Yet, better is yet to come, as the two new tracks aired, an epic broil titled ‘A Careworn Heart’ and the more straight-forward Darkthrone tinged yet still wholly “English” Black Metal of ‘The Divination of Antiquity’, along with rousing closer ‘Fields of Reckoning’ are the highlights of a set where the ‘fylleth disprove the myth that black metal doesn’t work live with an excellently delivered performance that uplifts the gathered faithful, with heads banging all the way back throughout. Mesmeric and powerful at Bloodstock, they perhaps even exceed that, with darkened anthems filling the Essex evening.
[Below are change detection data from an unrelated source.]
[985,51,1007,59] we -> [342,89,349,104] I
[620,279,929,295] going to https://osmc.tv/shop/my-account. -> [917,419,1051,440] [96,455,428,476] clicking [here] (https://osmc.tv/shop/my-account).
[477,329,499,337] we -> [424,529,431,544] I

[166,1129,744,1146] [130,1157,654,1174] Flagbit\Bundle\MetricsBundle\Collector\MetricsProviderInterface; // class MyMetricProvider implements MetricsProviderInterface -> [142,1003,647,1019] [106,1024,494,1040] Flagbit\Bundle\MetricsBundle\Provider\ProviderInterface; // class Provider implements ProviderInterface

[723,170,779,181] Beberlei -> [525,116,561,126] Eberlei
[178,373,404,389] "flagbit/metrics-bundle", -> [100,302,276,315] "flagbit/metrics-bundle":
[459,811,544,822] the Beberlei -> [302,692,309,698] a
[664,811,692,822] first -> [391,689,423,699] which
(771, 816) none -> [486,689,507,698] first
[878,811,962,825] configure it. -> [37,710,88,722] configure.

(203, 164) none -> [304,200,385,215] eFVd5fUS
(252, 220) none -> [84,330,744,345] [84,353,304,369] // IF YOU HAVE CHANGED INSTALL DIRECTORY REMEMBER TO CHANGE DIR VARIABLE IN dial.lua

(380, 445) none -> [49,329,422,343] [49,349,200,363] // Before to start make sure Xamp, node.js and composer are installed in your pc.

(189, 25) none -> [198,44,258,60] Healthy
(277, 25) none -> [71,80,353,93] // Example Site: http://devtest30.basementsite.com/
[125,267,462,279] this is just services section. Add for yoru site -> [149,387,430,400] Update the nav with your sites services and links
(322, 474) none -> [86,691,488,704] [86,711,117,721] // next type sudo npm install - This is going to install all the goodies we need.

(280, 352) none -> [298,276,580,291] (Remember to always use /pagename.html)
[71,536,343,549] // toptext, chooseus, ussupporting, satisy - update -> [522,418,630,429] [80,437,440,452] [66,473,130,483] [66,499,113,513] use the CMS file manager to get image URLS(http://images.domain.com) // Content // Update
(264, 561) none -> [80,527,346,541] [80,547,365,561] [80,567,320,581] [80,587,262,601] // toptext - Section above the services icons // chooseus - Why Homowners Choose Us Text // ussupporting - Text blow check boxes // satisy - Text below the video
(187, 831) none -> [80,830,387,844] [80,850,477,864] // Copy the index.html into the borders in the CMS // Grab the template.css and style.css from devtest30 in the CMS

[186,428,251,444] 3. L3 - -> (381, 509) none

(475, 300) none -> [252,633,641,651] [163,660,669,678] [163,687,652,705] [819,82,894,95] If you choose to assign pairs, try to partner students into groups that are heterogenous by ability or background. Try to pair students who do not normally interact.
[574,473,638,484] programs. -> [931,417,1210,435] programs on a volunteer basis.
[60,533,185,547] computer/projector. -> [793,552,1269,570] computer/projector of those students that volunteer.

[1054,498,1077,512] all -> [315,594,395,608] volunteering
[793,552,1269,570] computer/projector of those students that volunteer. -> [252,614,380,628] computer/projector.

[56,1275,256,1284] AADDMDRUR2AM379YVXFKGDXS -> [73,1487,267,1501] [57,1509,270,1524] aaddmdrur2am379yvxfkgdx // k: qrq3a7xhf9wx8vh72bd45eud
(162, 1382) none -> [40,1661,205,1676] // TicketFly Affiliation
In a scene where the genre classics have been unchallenged for two decades, Winterfylleth are now established as one of the leading exponents in their field, status their excellent new album The Divination of Antiquity will only enhance. With their output ranging from raging Bathory influenced aggression to sweeping, landscape-inspired grandiose moments via Primordial midtempo pump, all is delivered with the confidence of a band who know their wave is rising. Their brand of organic, atmospheric and all-consuming blackened metal with touches of class, heritage and intelligence has seen them rise, relatively unopposed, to stand as one of the best black metal bands today both live and on record, with tonight a further example of their inherent quality.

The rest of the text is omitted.